--- EXERCISE INPUT ---

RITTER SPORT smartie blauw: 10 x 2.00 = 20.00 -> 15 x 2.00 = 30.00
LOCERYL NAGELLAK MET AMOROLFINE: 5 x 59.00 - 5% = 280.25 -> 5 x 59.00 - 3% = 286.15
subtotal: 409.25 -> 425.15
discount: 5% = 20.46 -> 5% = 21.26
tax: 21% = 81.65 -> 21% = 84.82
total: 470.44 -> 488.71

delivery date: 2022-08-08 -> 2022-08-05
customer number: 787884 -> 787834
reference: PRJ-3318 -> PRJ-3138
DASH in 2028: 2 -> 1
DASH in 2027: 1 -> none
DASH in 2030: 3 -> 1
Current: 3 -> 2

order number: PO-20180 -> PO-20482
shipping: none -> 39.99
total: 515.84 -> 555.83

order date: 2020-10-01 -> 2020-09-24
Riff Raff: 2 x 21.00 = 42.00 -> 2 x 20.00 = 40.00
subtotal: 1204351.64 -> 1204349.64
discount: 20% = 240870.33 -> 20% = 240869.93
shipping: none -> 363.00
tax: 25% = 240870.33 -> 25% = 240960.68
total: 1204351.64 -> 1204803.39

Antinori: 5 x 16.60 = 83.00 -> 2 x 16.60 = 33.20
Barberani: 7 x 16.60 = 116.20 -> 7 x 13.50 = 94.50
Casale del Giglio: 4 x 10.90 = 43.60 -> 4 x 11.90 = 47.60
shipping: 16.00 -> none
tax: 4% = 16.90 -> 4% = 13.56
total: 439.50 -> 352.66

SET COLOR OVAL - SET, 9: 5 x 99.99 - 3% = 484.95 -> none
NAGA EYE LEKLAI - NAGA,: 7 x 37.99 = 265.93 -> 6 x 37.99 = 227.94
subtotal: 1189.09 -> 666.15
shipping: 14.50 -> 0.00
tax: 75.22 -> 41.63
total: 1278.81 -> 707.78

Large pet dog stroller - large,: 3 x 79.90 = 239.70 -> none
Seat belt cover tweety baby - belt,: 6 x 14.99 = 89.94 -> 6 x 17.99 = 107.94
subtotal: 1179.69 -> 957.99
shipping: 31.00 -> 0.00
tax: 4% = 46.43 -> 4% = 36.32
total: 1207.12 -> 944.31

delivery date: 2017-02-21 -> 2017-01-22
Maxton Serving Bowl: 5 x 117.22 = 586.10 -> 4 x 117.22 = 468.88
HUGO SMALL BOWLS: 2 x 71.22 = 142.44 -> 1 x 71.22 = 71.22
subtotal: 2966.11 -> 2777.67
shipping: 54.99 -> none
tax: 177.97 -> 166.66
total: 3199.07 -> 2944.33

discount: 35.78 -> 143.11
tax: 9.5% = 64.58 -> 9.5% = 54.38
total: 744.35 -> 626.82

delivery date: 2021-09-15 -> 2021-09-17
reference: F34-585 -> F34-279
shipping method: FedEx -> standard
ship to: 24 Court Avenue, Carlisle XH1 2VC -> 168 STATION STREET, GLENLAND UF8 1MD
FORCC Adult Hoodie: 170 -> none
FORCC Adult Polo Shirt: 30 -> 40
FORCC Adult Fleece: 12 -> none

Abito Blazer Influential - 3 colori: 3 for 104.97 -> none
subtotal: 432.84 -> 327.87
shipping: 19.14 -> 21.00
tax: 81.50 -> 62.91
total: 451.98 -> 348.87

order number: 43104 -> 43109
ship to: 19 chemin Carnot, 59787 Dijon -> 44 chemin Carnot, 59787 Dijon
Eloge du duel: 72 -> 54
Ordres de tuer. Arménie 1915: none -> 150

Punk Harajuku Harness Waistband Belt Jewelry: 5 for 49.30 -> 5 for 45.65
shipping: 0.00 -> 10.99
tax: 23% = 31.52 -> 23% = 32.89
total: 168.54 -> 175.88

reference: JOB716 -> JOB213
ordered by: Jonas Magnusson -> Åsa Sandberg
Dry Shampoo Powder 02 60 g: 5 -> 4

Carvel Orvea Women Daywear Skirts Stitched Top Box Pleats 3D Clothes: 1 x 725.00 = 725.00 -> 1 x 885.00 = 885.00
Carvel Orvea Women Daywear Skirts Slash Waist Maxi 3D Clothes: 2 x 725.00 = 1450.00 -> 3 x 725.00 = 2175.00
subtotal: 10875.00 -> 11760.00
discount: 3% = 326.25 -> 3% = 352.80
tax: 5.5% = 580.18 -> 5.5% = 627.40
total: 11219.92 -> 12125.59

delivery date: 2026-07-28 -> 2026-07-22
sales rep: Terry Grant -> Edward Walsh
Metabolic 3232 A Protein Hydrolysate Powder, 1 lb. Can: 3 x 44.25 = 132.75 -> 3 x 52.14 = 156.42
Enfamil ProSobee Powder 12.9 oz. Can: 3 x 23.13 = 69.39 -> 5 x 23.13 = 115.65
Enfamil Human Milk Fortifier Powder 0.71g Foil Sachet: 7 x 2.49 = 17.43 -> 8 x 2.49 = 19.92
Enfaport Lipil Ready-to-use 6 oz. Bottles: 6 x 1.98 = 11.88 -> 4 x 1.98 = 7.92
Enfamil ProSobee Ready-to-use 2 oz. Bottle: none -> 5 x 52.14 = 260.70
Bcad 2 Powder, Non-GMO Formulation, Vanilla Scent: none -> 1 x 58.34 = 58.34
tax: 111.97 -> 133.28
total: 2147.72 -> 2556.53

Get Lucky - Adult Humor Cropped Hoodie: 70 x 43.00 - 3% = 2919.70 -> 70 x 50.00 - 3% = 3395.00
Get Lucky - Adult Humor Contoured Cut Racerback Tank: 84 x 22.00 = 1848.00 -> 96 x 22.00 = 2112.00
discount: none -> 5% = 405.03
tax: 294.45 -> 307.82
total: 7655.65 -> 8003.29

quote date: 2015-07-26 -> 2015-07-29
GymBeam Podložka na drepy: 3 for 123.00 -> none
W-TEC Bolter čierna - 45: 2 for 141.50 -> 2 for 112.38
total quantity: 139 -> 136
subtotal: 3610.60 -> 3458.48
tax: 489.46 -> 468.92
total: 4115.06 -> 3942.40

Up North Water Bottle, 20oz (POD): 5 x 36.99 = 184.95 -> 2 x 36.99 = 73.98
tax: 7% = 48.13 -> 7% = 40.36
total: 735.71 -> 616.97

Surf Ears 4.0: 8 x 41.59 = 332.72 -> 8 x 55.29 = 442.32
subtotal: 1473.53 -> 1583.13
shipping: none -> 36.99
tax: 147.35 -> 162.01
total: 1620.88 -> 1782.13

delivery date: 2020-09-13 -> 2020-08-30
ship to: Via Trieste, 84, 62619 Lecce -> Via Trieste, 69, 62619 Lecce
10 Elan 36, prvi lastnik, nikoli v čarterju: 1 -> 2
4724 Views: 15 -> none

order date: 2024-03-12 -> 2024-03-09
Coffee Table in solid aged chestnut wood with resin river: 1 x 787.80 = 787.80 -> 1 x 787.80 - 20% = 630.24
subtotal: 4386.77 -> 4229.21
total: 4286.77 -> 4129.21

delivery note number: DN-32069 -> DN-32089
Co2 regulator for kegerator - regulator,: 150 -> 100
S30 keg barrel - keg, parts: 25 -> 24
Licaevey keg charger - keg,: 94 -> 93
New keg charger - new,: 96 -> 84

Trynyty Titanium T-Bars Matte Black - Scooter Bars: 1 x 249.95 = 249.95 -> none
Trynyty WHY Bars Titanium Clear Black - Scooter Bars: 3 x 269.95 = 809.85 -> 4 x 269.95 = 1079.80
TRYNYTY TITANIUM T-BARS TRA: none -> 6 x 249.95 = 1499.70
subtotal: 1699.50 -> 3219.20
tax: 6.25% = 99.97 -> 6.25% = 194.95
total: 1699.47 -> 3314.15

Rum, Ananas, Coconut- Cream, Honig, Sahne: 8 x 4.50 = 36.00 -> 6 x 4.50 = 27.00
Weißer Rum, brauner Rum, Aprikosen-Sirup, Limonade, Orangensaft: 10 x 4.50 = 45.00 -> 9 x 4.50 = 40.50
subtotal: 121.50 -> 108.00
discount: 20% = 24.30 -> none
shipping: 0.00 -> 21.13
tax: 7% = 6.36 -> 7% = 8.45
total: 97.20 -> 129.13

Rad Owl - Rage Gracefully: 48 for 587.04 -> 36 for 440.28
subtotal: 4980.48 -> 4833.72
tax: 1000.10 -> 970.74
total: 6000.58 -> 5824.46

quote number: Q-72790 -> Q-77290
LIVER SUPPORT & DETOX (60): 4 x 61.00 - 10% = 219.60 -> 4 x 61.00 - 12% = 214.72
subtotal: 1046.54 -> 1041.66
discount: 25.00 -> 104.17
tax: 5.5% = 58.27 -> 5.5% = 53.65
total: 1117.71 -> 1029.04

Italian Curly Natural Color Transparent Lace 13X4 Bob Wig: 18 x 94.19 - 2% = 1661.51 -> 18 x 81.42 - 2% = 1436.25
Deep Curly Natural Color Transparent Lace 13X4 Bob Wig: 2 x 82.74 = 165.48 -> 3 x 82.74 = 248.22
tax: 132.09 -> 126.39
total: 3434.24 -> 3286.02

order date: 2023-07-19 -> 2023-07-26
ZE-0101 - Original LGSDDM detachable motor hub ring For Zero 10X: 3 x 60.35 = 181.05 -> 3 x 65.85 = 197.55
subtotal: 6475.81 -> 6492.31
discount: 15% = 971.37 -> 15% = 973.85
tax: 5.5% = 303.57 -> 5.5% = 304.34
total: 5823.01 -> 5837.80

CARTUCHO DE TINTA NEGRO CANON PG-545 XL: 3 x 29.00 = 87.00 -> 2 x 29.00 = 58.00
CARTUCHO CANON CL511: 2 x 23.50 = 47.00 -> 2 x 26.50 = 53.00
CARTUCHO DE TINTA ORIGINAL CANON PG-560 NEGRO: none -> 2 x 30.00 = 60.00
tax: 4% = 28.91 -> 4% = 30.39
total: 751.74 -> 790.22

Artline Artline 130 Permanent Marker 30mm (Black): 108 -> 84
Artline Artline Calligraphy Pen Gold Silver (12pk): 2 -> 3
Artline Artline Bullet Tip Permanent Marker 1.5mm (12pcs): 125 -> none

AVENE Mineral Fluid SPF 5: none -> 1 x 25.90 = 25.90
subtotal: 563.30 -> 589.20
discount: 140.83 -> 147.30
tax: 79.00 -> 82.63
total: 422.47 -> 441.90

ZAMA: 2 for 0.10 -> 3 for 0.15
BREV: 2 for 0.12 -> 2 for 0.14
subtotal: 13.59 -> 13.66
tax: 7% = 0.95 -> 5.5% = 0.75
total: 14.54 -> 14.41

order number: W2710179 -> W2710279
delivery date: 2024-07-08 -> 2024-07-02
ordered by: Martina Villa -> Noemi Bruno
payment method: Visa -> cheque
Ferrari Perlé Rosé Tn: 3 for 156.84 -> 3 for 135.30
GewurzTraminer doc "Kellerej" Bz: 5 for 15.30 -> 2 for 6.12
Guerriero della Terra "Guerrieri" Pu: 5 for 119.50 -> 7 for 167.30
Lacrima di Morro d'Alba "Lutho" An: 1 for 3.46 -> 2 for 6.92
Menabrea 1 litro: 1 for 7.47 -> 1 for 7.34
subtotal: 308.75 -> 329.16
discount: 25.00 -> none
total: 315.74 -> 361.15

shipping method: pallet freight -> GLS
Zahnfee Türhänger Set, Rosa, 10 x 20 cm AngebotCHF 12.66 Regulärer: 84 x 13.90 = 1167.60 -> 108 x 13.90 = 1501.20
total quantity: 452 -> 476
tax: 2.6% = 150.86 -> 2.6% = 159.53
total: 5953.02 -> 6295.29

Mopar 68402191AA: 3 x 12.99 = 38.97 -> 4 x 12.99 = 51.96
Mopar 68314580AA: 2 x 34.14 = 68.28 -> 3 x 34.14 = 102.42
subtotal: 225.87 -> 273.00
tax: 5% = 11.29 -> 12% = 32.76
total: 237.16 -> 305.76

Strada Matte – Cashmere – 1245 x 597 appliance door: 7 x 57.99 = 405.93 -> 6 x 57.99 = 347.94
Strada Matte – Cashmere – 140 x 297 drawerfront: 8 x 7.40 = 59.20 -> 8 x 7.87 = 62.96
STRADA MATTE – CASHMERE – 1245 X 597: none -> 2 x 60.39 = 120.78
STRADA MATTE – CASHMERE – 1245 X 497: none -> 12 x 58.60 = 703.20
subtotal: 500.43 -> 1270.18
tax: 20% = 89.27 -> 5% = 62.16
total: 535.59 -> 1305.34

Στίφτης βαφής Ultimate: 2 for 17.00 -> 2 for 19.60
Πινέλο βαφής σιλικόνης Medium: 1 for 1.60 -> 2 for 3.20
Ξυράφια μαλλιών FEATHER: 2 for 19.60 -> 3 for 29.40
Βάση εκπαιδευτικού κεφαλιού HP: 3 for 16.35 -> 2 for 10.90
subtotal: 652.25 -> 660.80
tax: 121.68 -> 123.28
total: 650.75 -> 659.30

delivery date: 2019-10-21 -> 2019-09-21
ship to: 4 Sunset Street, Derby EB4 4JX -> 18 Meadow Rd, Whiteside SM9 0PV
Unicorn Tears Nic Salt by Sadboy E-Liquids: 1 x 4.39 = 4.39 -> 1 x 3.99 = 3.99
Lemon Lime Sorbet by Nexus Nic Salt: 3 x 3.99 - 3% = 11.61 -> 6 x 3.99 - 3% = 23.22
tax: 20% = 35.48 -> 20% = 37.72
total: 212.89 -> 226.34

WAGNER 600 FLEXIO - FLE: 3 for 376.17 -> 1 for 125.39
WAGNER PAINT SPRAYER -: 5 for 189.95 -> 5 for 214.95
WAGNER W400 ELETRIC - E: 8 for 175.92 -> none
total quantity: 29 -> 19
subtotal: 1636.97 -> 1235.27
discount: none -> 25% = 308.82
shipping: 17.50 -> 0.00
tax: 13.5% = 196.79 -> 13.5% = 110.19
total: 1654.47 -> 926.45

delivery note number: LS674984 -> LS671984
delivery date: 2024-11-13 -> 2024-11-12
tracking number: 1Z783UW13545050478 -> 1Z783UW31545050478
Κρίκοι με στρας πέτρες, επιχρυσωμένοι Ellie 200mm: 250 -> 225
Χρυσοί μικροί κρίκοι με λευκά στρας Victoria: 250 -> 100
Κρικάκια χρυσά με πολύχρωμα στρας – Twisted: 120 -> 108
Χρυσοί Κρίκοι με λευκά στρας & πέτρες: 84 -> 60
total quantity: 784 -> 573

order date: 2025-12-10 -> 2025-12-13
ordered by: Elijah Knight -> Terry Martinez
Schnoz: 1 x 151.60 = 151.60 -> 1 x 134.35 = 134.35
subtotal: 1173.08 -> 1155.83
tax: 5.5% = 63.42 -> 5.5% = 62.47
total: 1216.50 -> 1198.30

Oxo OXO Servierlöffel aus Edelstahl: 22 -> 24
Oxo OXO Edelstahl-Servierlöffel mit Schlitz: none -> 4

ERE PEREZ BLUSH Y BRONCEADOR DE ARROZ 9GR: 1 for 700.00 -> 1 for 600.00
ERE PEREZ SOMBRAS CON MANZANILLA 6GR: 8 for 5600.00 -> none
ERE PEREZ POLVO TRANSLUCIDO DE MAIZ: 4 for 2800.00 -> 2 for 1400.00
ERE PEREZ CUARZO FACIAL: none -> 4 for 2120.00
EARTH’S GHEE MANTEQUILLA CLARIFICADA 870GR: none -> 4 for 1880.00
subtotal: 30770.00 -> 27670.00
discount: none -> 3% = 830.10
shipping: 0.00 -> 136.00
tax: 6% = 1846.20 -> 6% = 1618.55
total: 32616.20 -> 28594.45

--- TO DO ---
Print the records verbatim, stopping after the "tax: 81.50 -> 62.91" line.

--- SOLUTION TO THE PROBLEM ---
RITTER SPORT smartie blauw: 10 x 2.00 = 20.00 -> 15 x 2.00 = 30.00
LOCERYL NAGELLAK MET AMOROLFINE: 5 x 59.00 - 5% = 280.25 -> 5 x 59.00 - 3% = 286.15
subtotal: 409.25 -> 425.15
discount: 5% = 20.46 -> 5% = 21.26
tax: 21% = 81.65 -> 21% = 84.82
total: 470.44 -> 488.71

delivery date: 2022-08-08 -> 2022-08-05
customer number: 787884 -> 787834
reference: PRJ-3318 -> PRJ-3138
DASH in 2028: 2 -> 1
DASH in 2027: 1 -> none
DASH in 2030: 3 -> 1
Current: 3 -> 2

order number: PO-20180 -> PO-20482
shipping: none -> 39.99
total: 515.84 -> 555.83

order date: 2020-10-01 -> 2020-09-24
Riff Raff: 2 x 21.00 = 42.00 -> 2 x 20.00 = 40.00
subtotal: 1204351.64 -> 1204349.64
discount: 20% = 240870.33 -> 20% = 240869.93
shipping: none -> 363.00
tax: 25% = 240870.33 -> 25% = 240960.68
total: 1204351.64 -> 1204803.39

Antinori: 5 x 16.60 = 83.00 -> 2 x 16.60 = 33.20
Barberani: 7 x 16.60 = 116.20 -> 7 x 13.50 = 94.50
Casale del Giglio: 4 x 10.90 = 43.60 -> 4 x 11.90 = 47.60
shipping: 16.00 -> none
tax: 4% = 16.90 -> 4% = 13.56
total: 439.50 -> 352.66

SET COLOR OVAL - SET, 9: 5 x 99.99 - 3% = 484.95 -> none
NAGA EYE LEKLAI - NAGA,: 7 x 37.99 = 265.93 -> 6 x 37.99 = 227.94
subtotal: 1189.09 -> 666.15
shipping: 14.50 -> 0.00
tax: 75.22 -> 41.63
total: 1278.81 -> 707.78

Large pet dog stroller - large,: 3 x 79.90 = 239.70 -> none
Seat belt cover tweety baby - belt,: 6 x 14.99 = 89.94 -> 6 x 17.99 = 107.94
subtotal: 1179.69 -> 957.99
shipping: 31.00 -> 0.00
tax: 4% = 46.43 -> 4% = 36.32
total: 1207.12 -> 944.31

delivery date: 2017-02-21 -> 2017-01-22
Maxton Serving Bowl: 5 x 117.22 = 586.10 -> 4 x 117.22 = 468.88
HUGO SMALL BOWLS: 2 x 71.22 = 142.44 -> 1 x 71.22 = 71.22
subtotal: 2966.11 -> 2777.67
shipping: 54.99 -> none
tax: 177.97 -> 166.66
total: 3199.07 -> 2944.33

discount: 35.78 -> 143.11
tax: 9.5% = 64.58 -> 9.5% = 54.38
total: 744.35 -> 626.82

delivery date: 2021-09-15 -> 2021-09-17
reference: F34-585 -> F34-279
shipping method: FedEx -> standard
ship to: 24 Court Avenue, Carlisle XH1 2VC -> 168 STATION STREET, GLENLAND UF8 1MD
FORCC Adult Hoodie: 170 -> none
FORCC Adult Polo Shirt: 30 -> 40
FORCC Adult Fleece: 12 -> none

Abito Blazer Influential - 3 colori: 3 for 104.97 -> none
subtotal: 432.84 -> 327.87
shipping: 19.14 -> 21.00
tax: 81.50 -> 62.91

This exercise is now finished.